INSTRUCTIONS TO FOLLOW — Copy each line of the listing that includes "Amount".

MATERIAL FOR THE TASK —
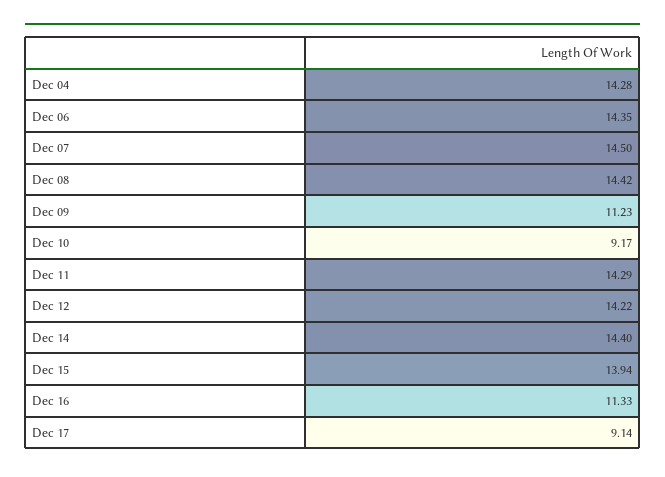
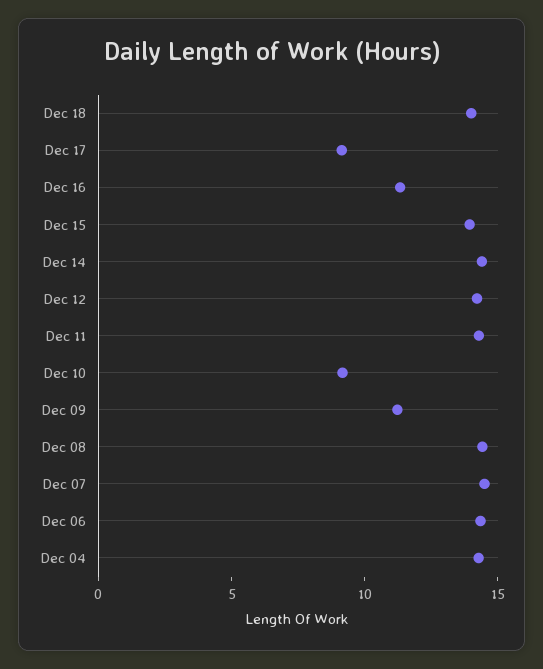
Dec 18: none -> 14

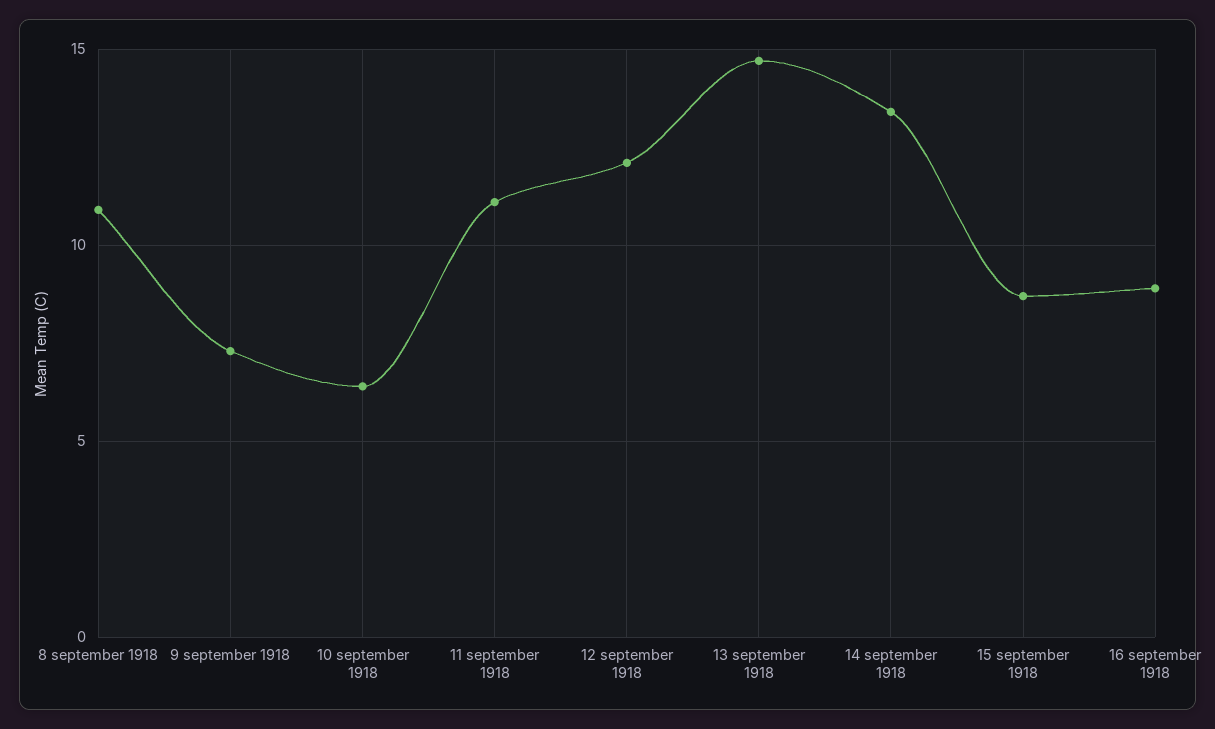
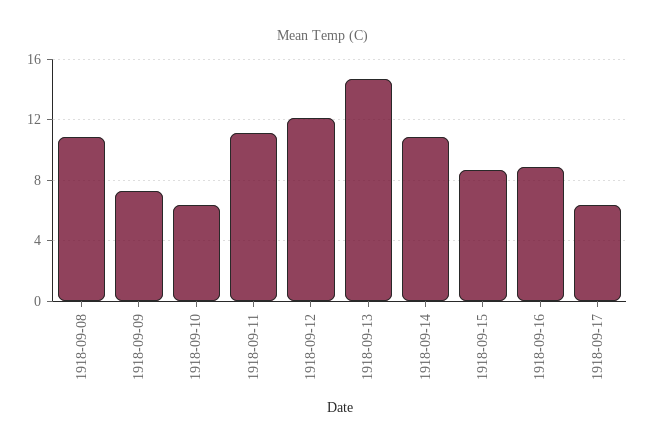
14 september 1918: 13.5 -> 11
1918-09-17: none -> 6.5

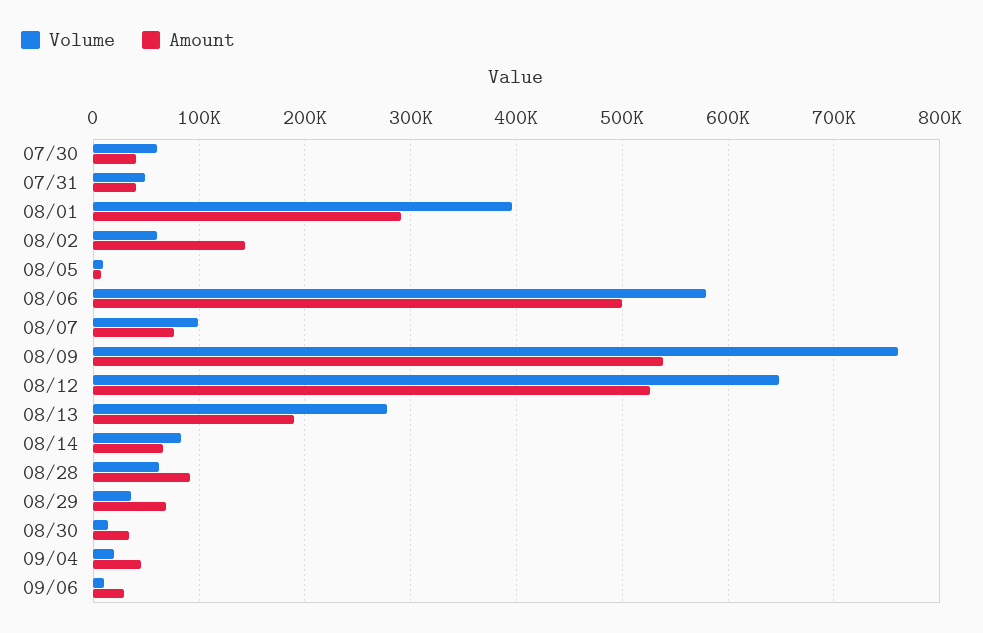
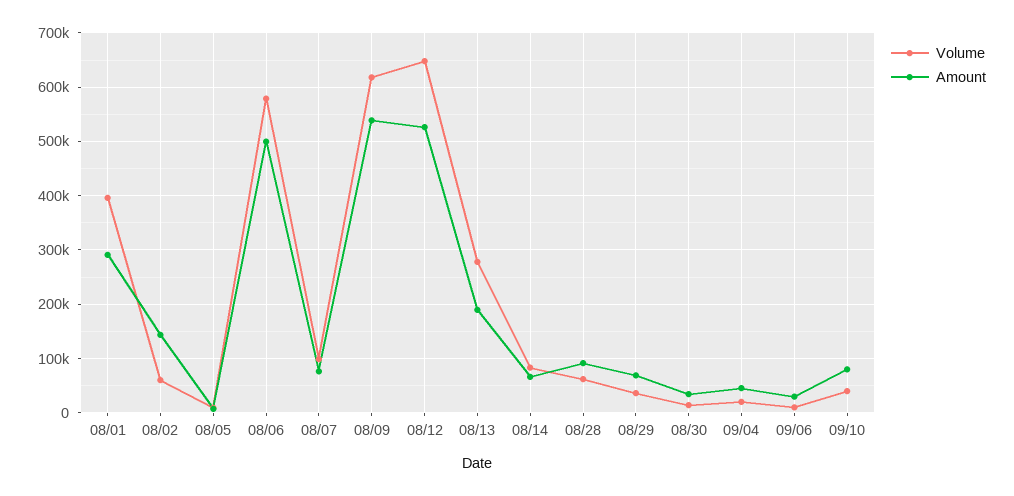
Volume, 07/30: 60000 -> none
Amount, 07/30: 40000 -> none
Volume, 07/31: 50000 -> none
Amount, 07/31: 40000 -> none
Volume, 08/09: 760000 -> 620000
Volume, 09/10: none -> 40000
Amount, 09/10: none -> 80000

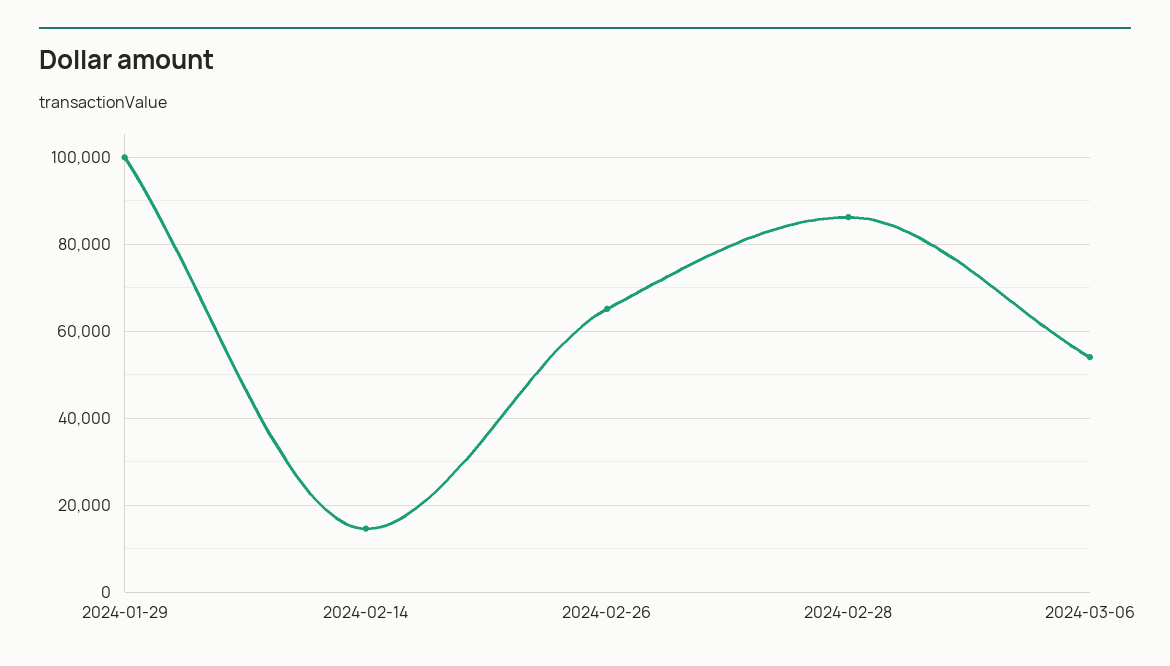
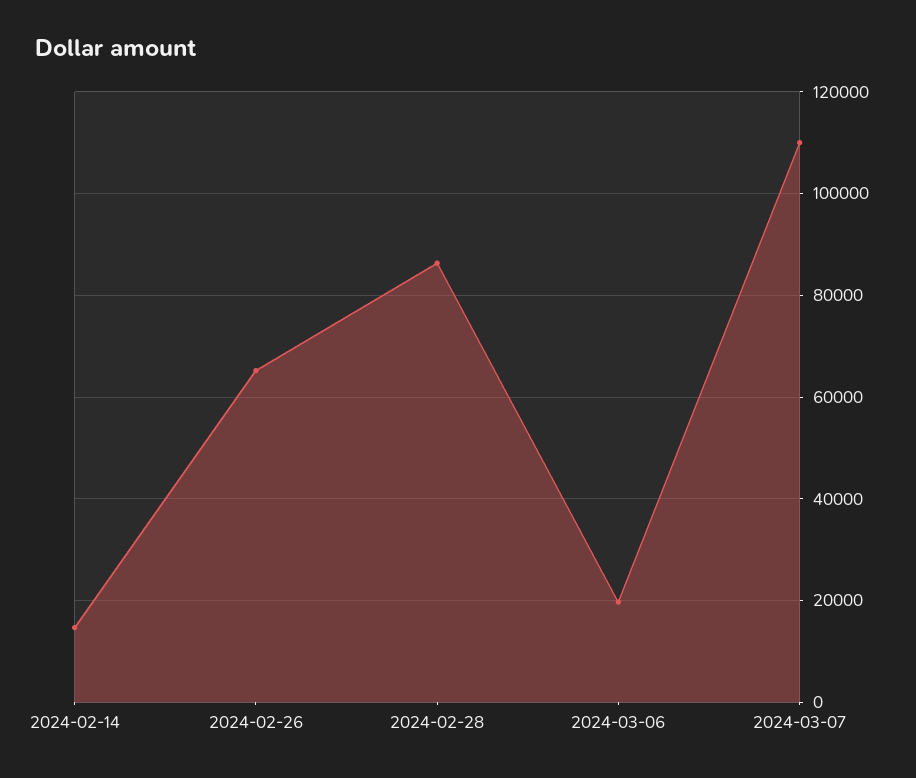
2024-01-29: 100000 -> none
2024-03-06: 54000 -> 20000
2024-03-07: none -> 110000

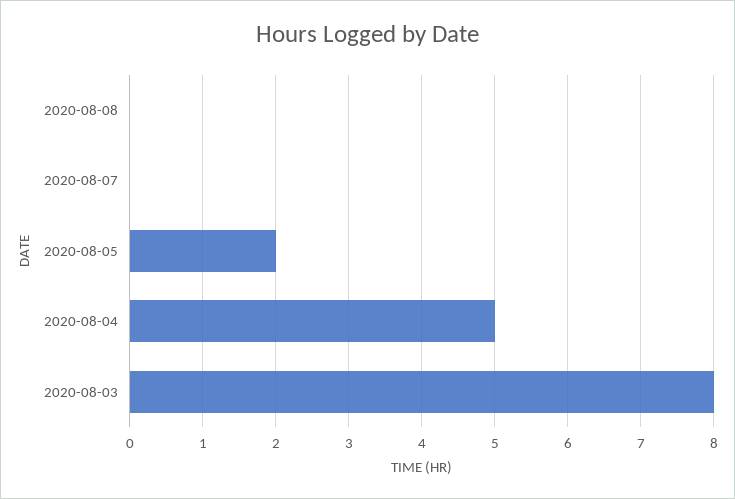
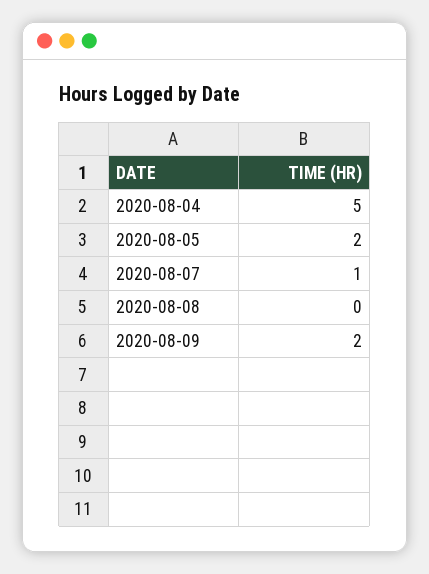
2020-08-07: 0 -> 1
2020-08-03: 8 -> none
2020-08-09: none -> 2

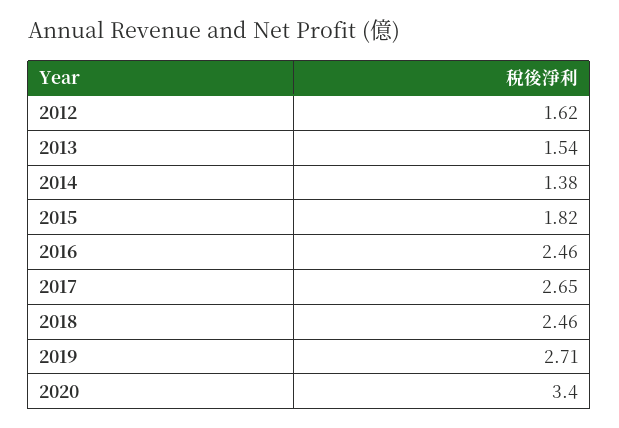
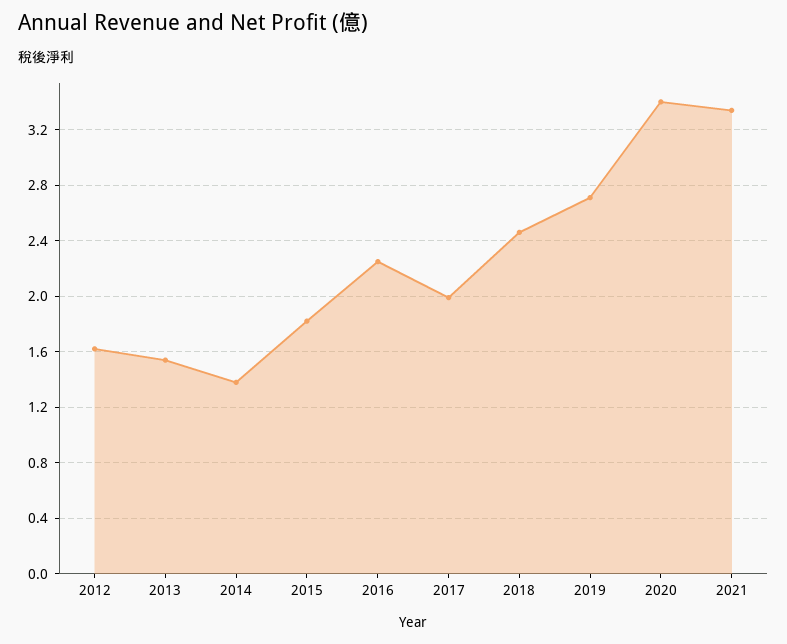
2016: 2.46 -> 2.25
2017: 2.65 -> 2
2021: none -> 3.35

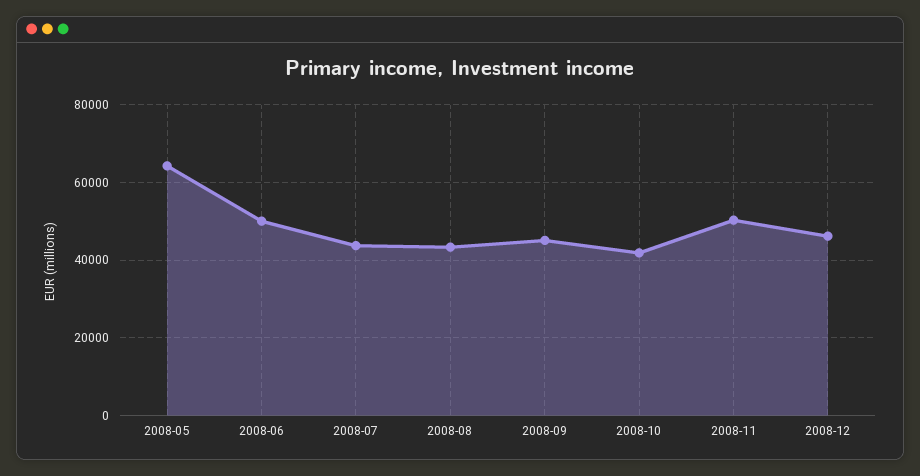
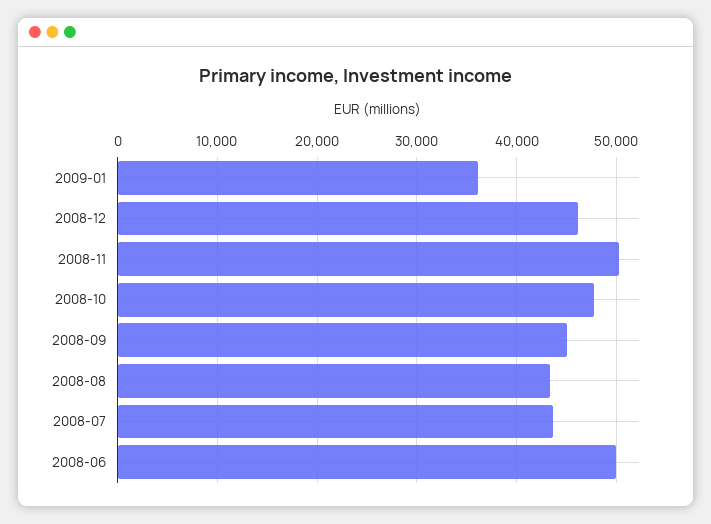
2008-05: 64000 -> none
2008-10: 42000 -> 48000
2009-01: none -> 36000

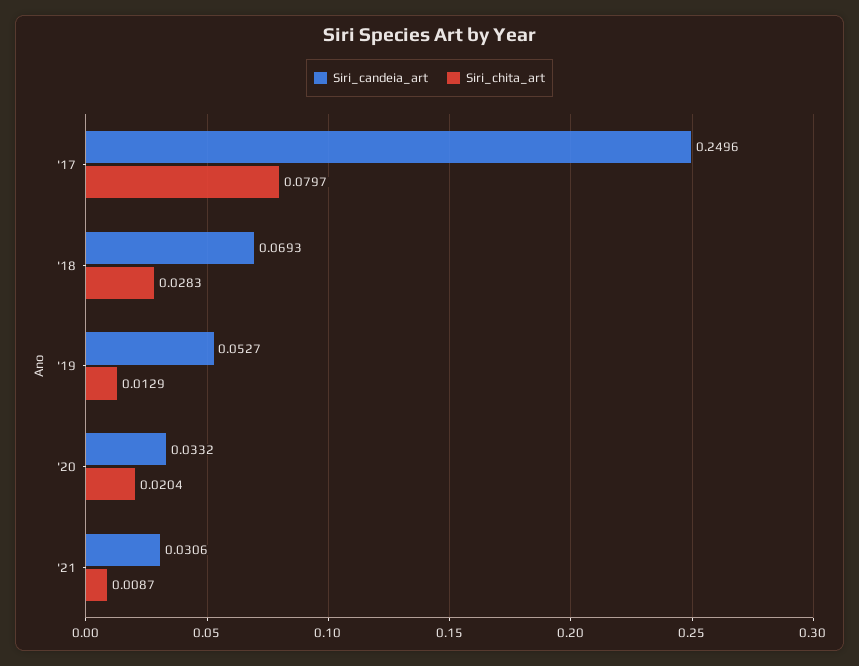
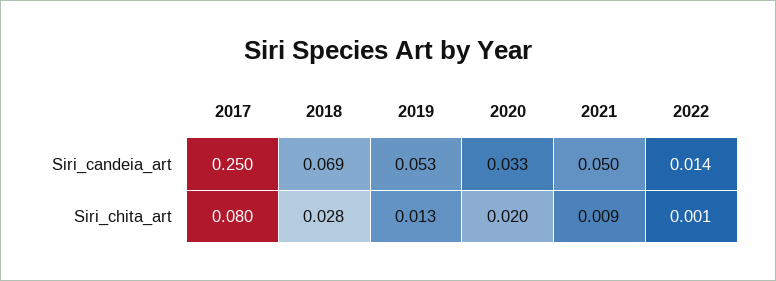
Siri_candeia_art, '21: 0.0306 -> 0.05
Siri_candeia_art, 2022: none -> 0.014
Siri_chita_art, 2022: none -> 0.001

OUTPUT BELOW —
Amount, 07/30: 40000 -> none
Amount, 07/31: 40000 -> none
Amount, 09/10: none -> 80000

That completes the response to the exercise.